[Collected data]
►
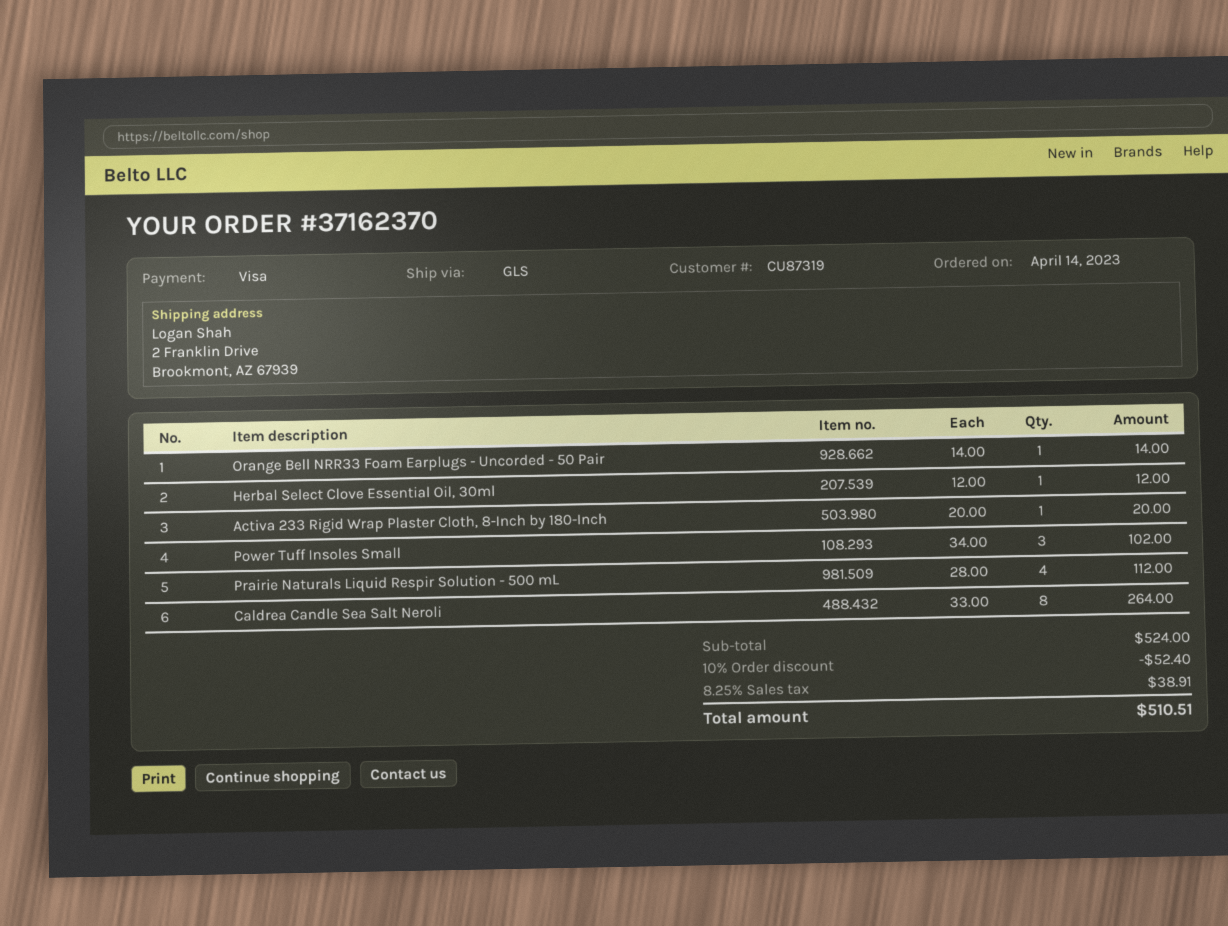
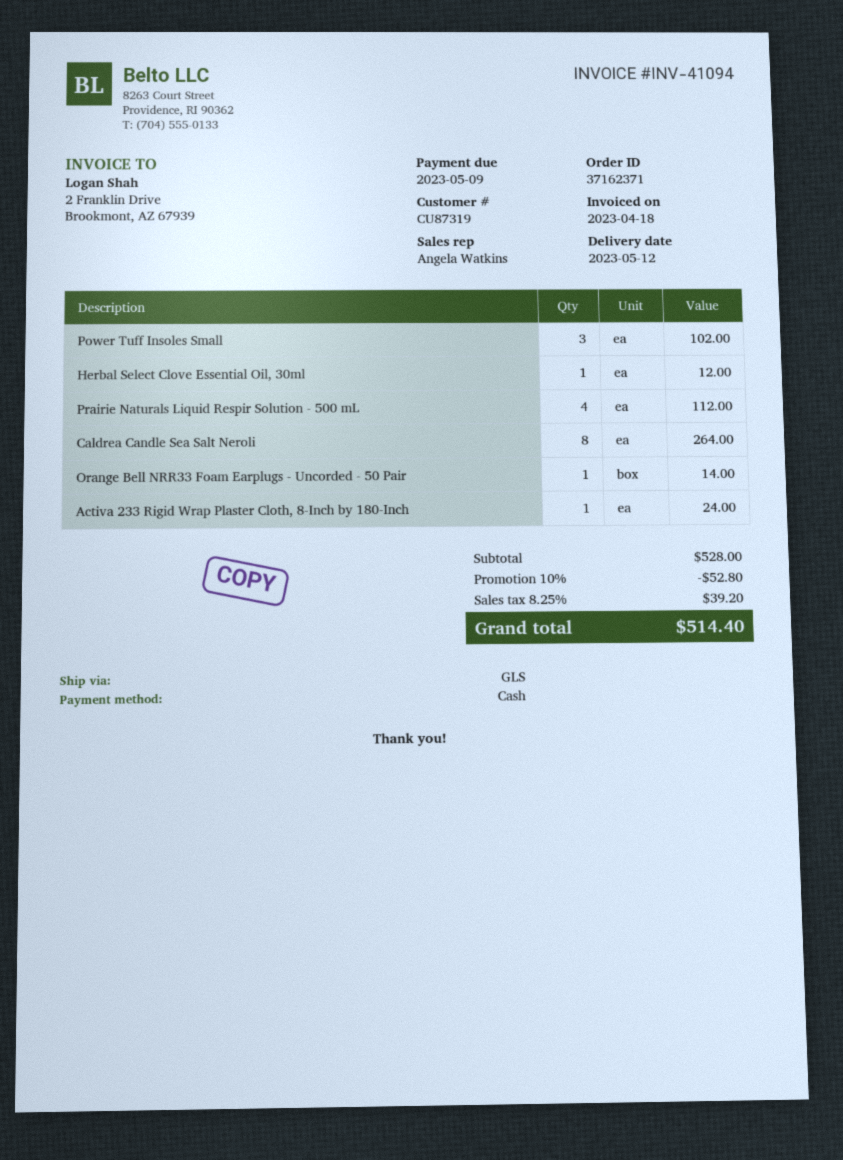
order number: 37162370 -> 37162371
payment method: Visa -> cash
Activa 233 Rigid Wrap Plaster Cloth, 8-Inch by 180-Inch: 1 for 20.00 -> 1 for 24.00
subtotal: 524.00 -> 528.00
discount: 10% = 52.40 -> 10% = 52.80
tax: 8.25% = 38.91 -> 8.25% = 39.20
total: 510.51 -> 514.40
◄
▸ **Exercise instructions**:
Every entry above is to be transcribed exactly, with all pictures left out.

▸ **Result of this exercise**:
order number: 37162370 -> 37162371
payment method: Visa -> cash
Activa 233 Rigid Wrap Plaster Cloth, 8-Inch by 180-Inch: 1 for 20.00 -> 1 for 24.00
subtotal: 524.00 -> 528.00
discount: 10% = 52.40 -> 10% = 52.80
tax: 8.25% = 38.91 -> 8.25% = 39.20
total: 510.51 -> 514.40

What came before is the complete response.